Whether due to siloed subsidiaries or to a process involving several players, as in every stage of the supply chain or under the advertising industry, almost identical models keep cropping up. Why? Because the goals of each actor are the same: respond to the demand, improve the customer experience or get a 360° view of the customer. Companies tend to develop several models to compensate their lack of information. However, in addition to being limited in terms of efficiency, results to increase overconsumption, even when sharing common objectives with their working partners. Indeed, the model being realized several times, the calculations executed, and the stored data are multiplied.

To limit this situation, one solution calls for new forms of cooperation between these actors desiring to run an AI project. The aim is to combine the data of the different entities, not only to create a more accurate model but also to reduce the carbon footprint of each partner.

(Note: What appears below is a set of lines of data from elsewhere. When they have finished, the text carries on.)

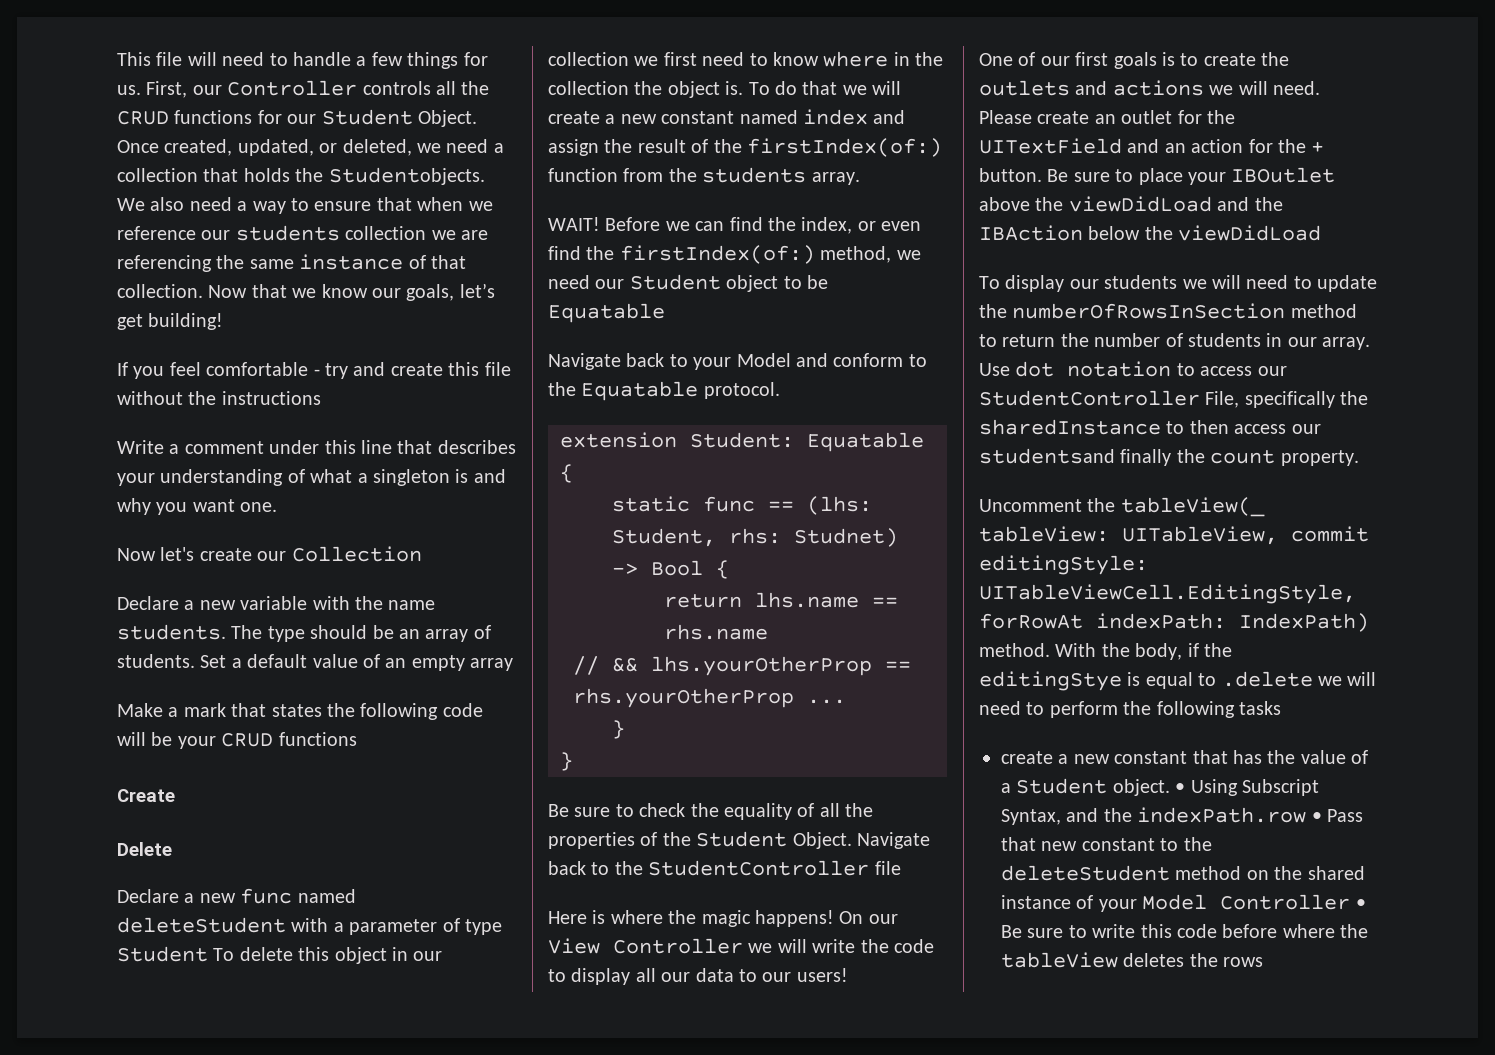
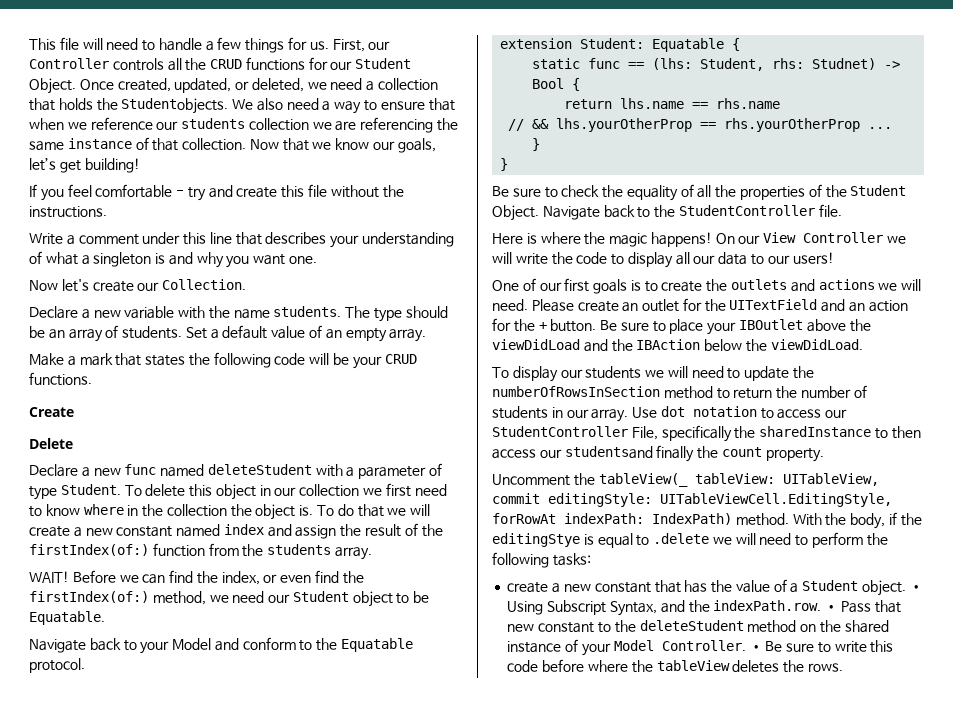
- If you feel comfortable - try and create this file without the instructions
+ If you feel comfortable - try and create this file without the instructions.
- Now let's create our Collection
+ Now let's create our Collection.
- Set a default value of an empty array
+ Set a default value of an empty array.
- Make a mark that states the following code will be your CRUD functions
+ Make a mark that states the following code will be your CRUD functions.
- Declare a new func named deleteStudent with a parameter of type Student To delete this object in our collection we first need to know where in the collection the object is.
+ Declare a new func named deleteStudent with a parameter of type Student. To delete this object in our collection we first need to know where in the collection the object is.
- Before we can find the index, or even find the firstIndex(of:) method, we need our Student object to be Equatable
+ Before we can find the index, or even find the firstIndex(of:) method, we need our Student object to be Equatable.
- Navigate back to the StudentController file
+ Navigate back to the StudentController file.
- Be sure to place your IBOutlet above the viewDidLoad and the IBAction below the viewDidLoad
+ Be sure to place your IBOutlet above the viewDidLoad and the IBAction below the viewDidLoad.
- With the body, if the editingStye is equal to .delete we will need to perform the following tasks
+ With the body, if the editingStye is equal to .delete we will need to perform the following tasks:
- • Using Subscript Syntax, and the indexPath.row • Pass that new constant to the deleteStudent method on the shared instance of your Model Controller • Be sure to write this code before where the tableView deletes the rows
+ • Using Subscript Syntax, and the indexPath.row. • Pass that new constant to the deleteStudent method on the shared instance of your Model Controller. • Be sure to write this code before where the tableView deletes the rows.

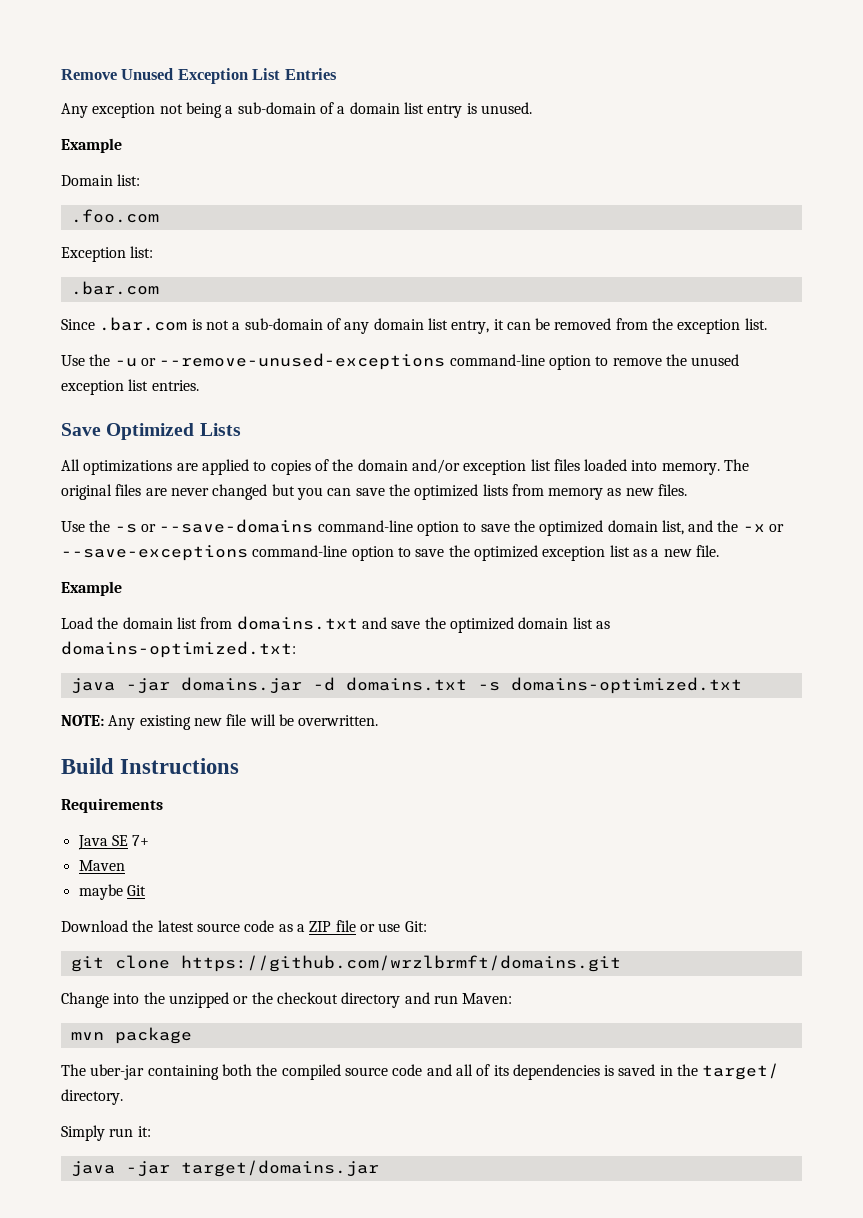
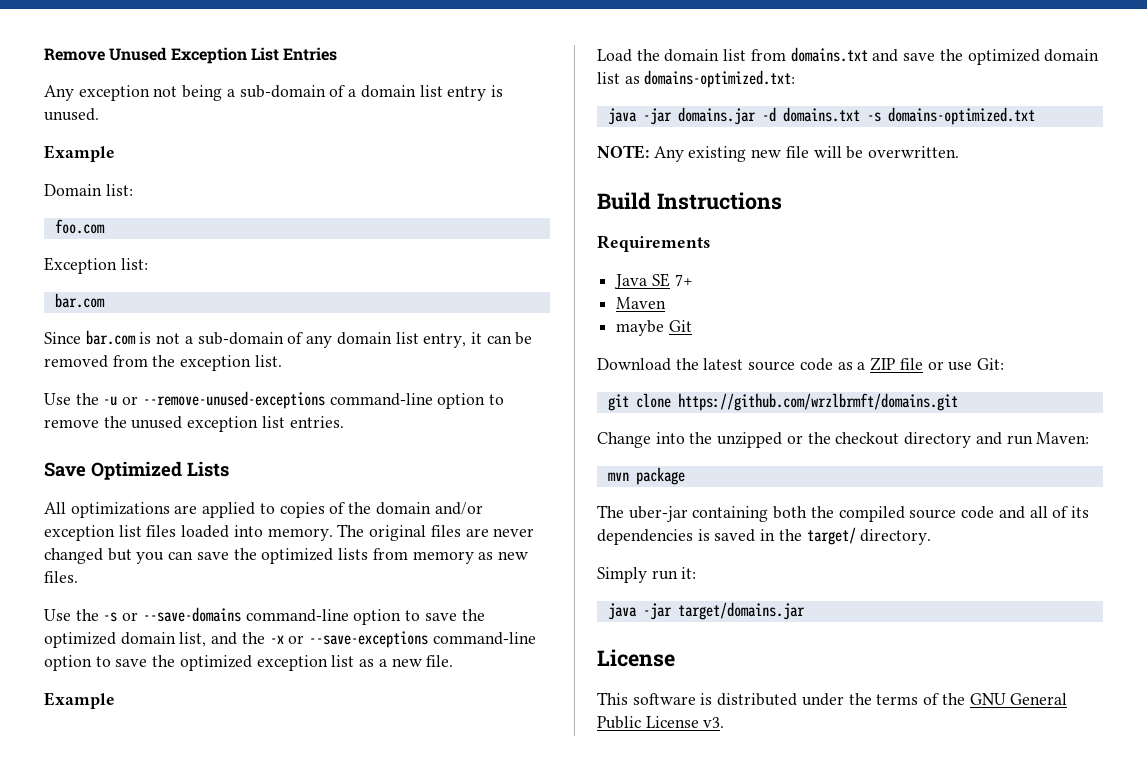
- .foo.com
+ foo.com
  Exception list:
- .bar.com
+ bar.com
- Since .bar.com is not a sub-domain of any domain list entry, it can be removed from the exception list.
+ Since bar.com is not a sub-domain of any domain list entry, it can be removed from the exception list.
  java -jar target/domains.jar
+ License
+ This software is distributed under the terms of the GNU General Public License v3.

Choosing a responsible housing

As we mentioned earlier, storing all information and overpowering AI models has high environmental effects. For this reason, some data centers have endeavored to limit their carbon footprint, such as Scaleway, a partner of Vallai, committed to implementing a sustainable and responsible process to operate their data centers, such as recycling their physical equipment and selecting their water and electricity suppliers carefully. Scaleway wants to be fully transparent with its customers on their environmental footprint by providing access to their Power Usage Effectiveness (PUE) in real time, for example.

In a quest for sustainable ecosystems

Finally, the life cycle of a product strongly determines its carbon impact, amortized over time. Taking car for short trips is more damaging for the environment than long trips. The same goes for algorithms, models and data storage, by reusing them and focus on managing existing assets rather than multiplying them, the environmental costs are depreciated over time. Data ecosystems wherein resources and knowledge circulate in a secure and regulated manner do not only have a positive impact on the environment but also on innovation. The economic purpose is to create as much value as possible for as long as possible, while consuming the least amount of energy.

When building data/IA projects, it is necessary to evaluate the environmental cost of the operation and to consider the possibility of reducing the CO2 emissions involved in these processes. A very first step would be to challenge the fact that AI is even necessary for the problem to solve. Many times there exists simpler ways that do not require computing power.

Finally, it is one of our objectives as a vendor to provide indicators to calculate the CO2 emissions of each data project managed through our platform to increase user awareness and responsibility. Yes, our technical roadmap is ambitious!